Concordance and Discordance of Endometrial Biopsy vs Hysterectomy Specimen Findings for the Diagnosis of Endometrial Cancer
DOI:
https://doi.org/10.30683/1927-7229.2025.14.06Keywords:
Concordance, Endometrial biopsy, Hysterectomy, Endometrial Cancer, GradingAbstract
Background: Endometrial cancer (EC) is the most common malignancy of uterus in the Western World. The literature shows a varied association between biopsy versus hysterectomy specimen findings. The objective of the study is to describe the concordance and discordance between endometrial biopsy vs hysterectomy specimens for the detection and grading of EC.
Methods: This is a retrospective cross-sectional analytical study. Data were reviewed from 2018 to 2021 from the departmental archive.
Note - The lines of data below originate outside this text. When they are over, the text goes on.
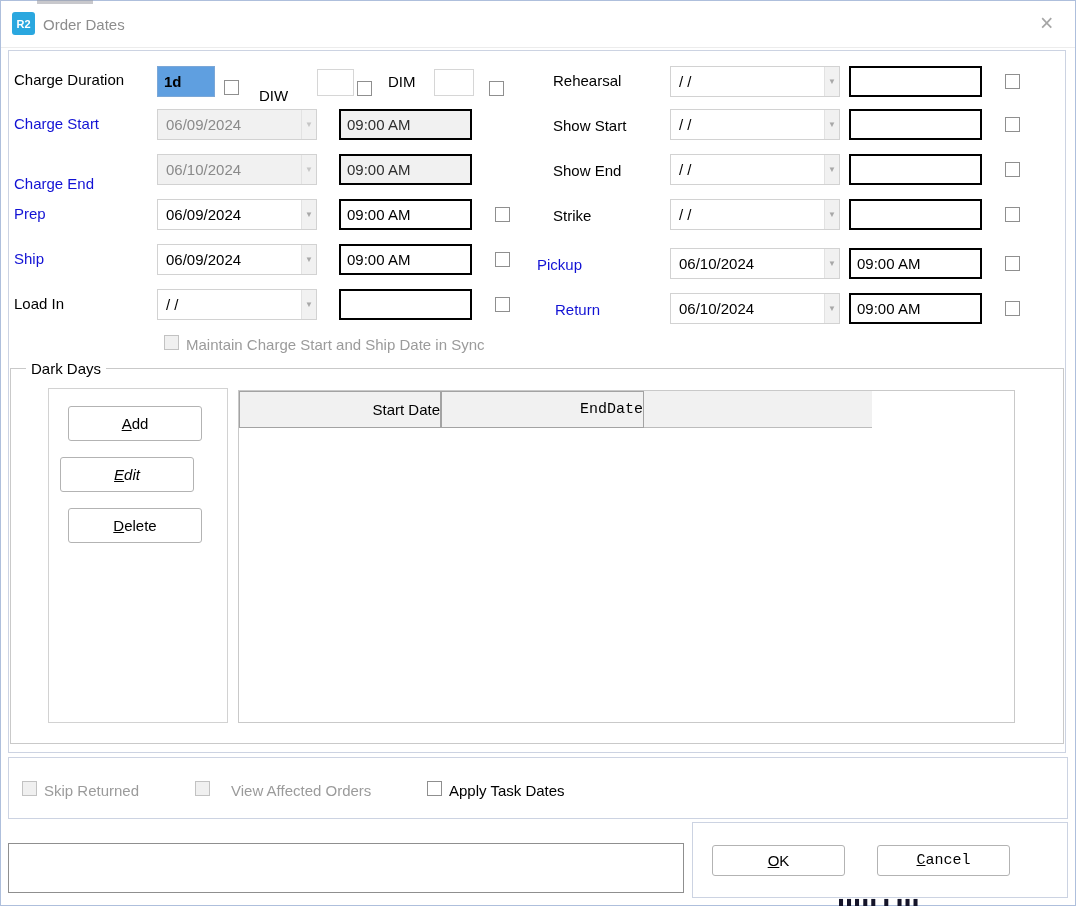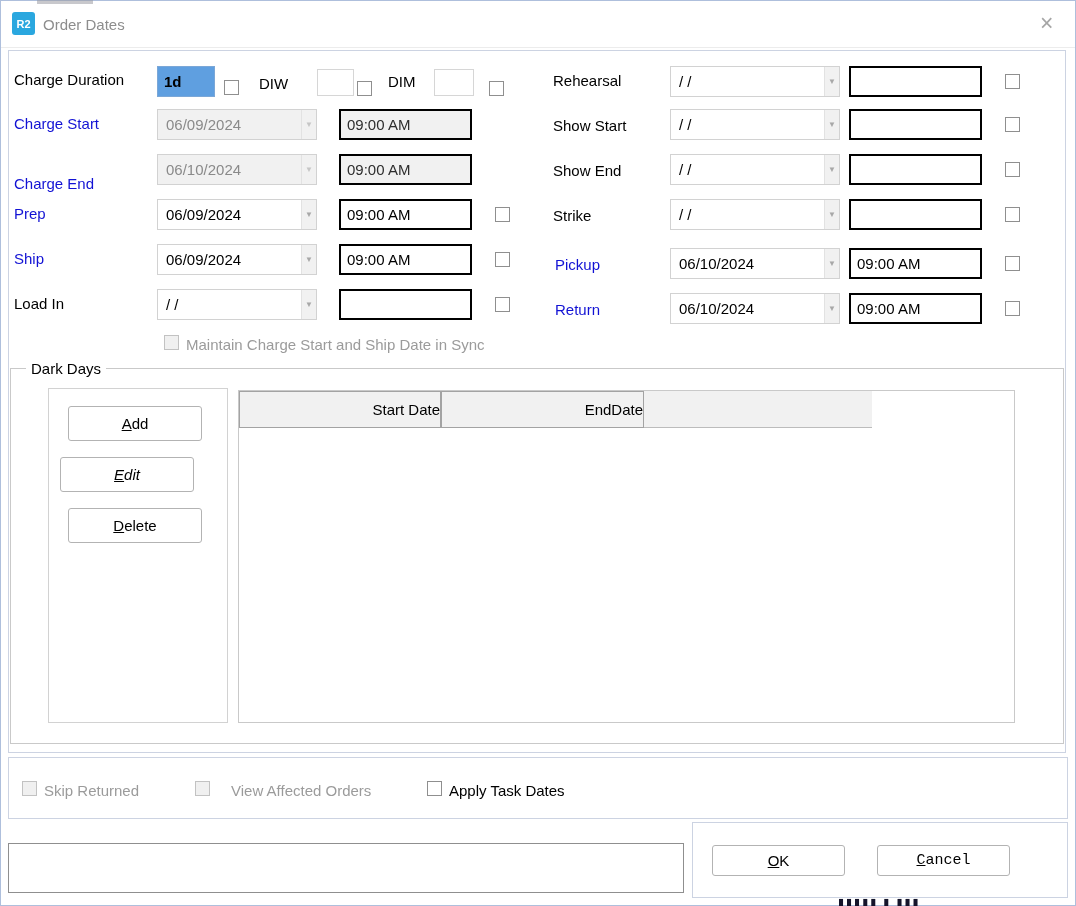--- a/index.html
+++ b/index.html
@@ -51,7 +51,7 @@
   <span style="display:flex;align-items:center;height:100%;padding-left:6px;color:#000000;font-weight:bold;">1d</span>
 </div>
 <div class="cb" style="left:224px;top:80px;"></div>
-<span class="lbl" style="left:259px;top:75px;">DIW</span>
+<span class="lbl" style="left:259px;top:87px;">DIW</span>
 <div class="smallf" style="left:317px;top:69px;width:37px;"></div>
 <div class="cb" style="left:357px;top:81px;"></div>
 <span class="lbl" style="left:388px;top:73px;">DIM</span>

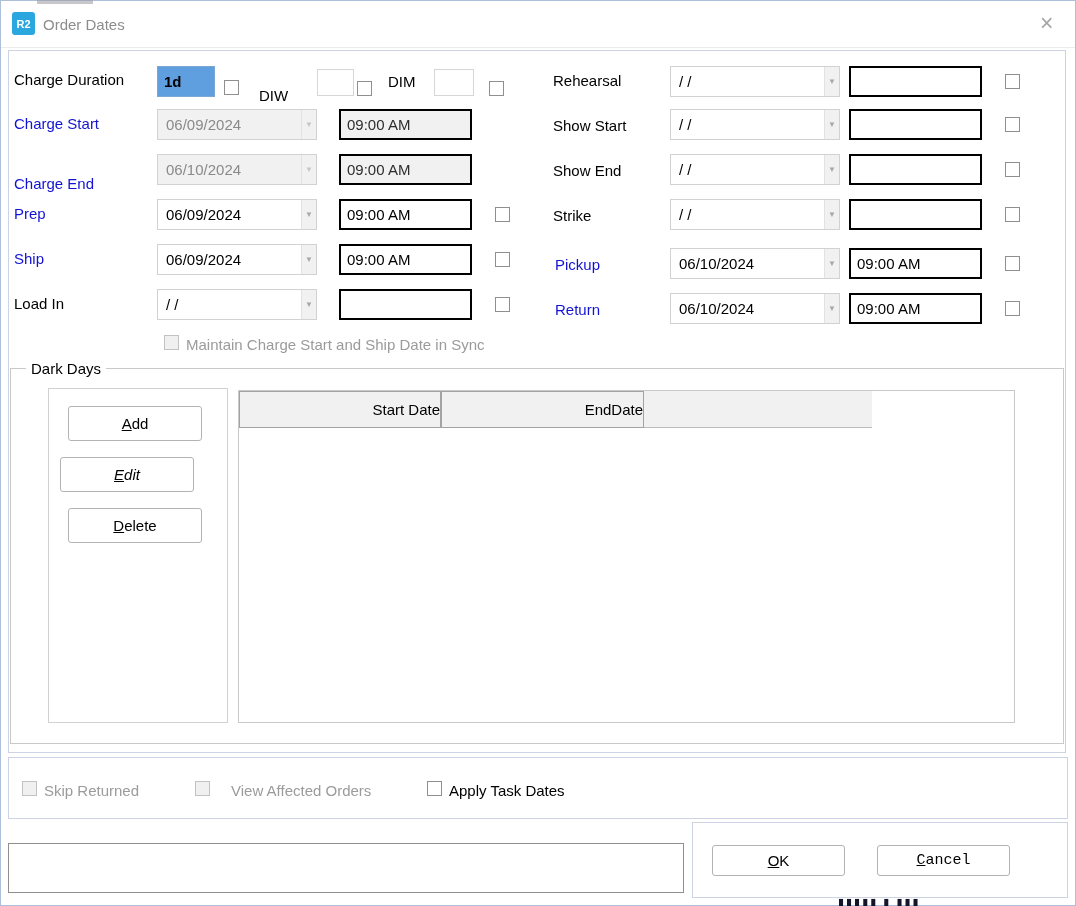--- a/index.html
+++ b/index.html
@@ -128,7 +128,7 @@
 <div class="timef" style="left:849px;top:199px;"></div>
 <div class="cb" style="left:1005px;top:207px;"></div>
 
-<span class="lbl blue" style="left:555px;top:256px;text-align:right;">Pickup</span>
+<span class="lbl blue" style="left:537px;top:256px;text-align:right;">Pickup</span>
 <div class="datef" style="left:670px;top:248px;width:170px;">
   <span class="val">06/10/2024</span>
   <span class="dd">▼</span>

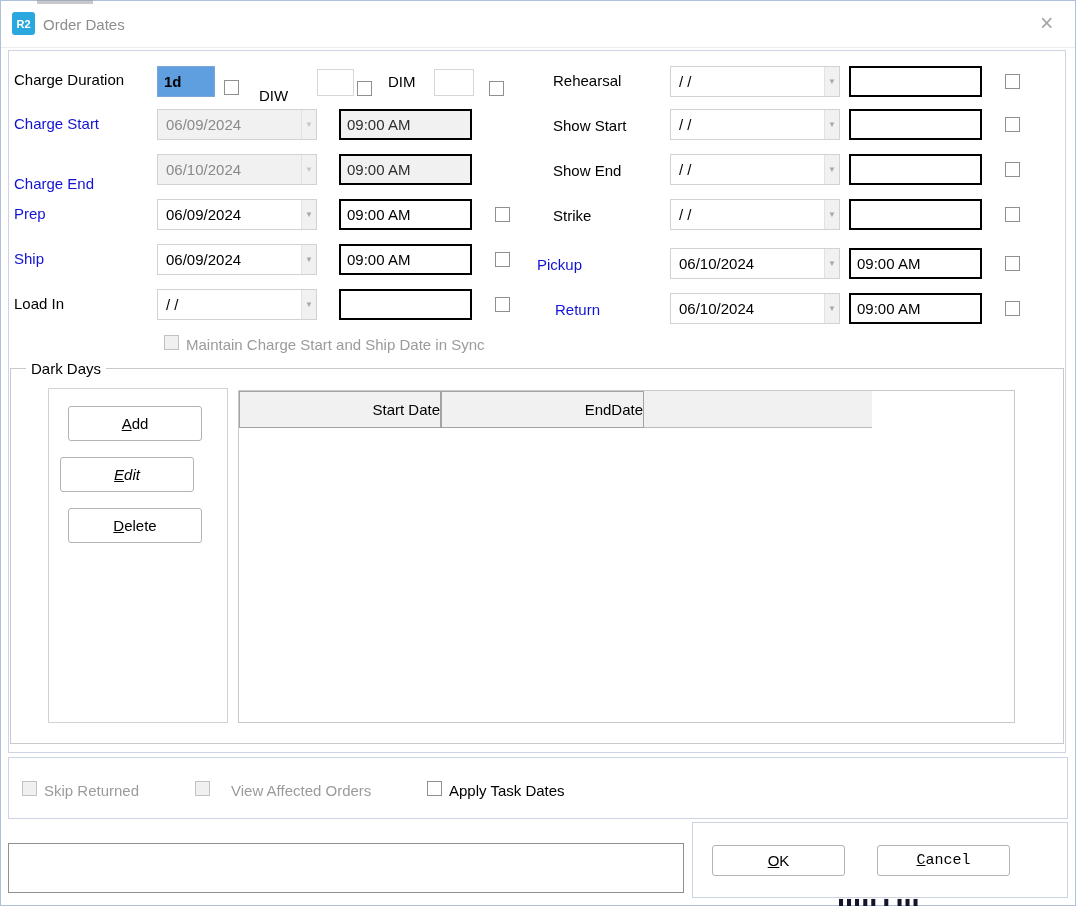--- a/index.html
+++ b/index.html
@@ -163,7 +163,7 @@
 
 <div class="panel" style="left:238px;top:390px;width:777px;height:333px;border-color:#c9c9c9;background:#fff;">
   <div class="hcell" style="width:202px;">Start Date</div>
-  <div class="hcell" style="width:203px;">EndDate</div>
+  <div class="hcell" style="width:203px;font-family:Liberation Mono, monospace;">EndDate</div>
   <div class="hcell filler" style="width:228px;"></div>
 </div>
Results: The mean±SD of age was 55.4±9.6 years. The most common clinical feature was postmenopausal bleeding (45.4%). The overall concordance for diagnosis of EC was 59.1% between biopsy and hysterectomy. The highest concordance found for endometrioid carcinoma-NOS was 67.6%. Concordance for overall grading of endometrial cancer was 52.3%, and it was maximum for G1 (78.6%). The strength of association was mild to moderate (C= 0.379 to 0.592) between biopsy vs hysterectomy was significant with the Chi2 test. A biopsy had sensitivity, specificity, positive predictive value, and negative predictive value of 67.6%, 57.1%, 89.3%, and 25%, respectively, compared to hysterectomy for diagnosis of EC. Cohen’s Kappa test showed agreement between biopsy and hysterectomy was significant and moderate for the diagnosis EC (59.1%, k=0.1101) and for grading of EC (overall grading-52.2%, k=0.2925, architectural grading- 45.5% k=0.1156, nuclear grading 40.9%, k=0.1746).
Conclusion: Concordance/agreement between endometrial biopsy and hysterectomy was moderate for the diagnosis and grading of EC. The accuracy of biopsy is moderate in diagnosis of EC. We recommend endometrial biopsy as a minimally invasive surgical and cost-effective approach in resource-poor countries.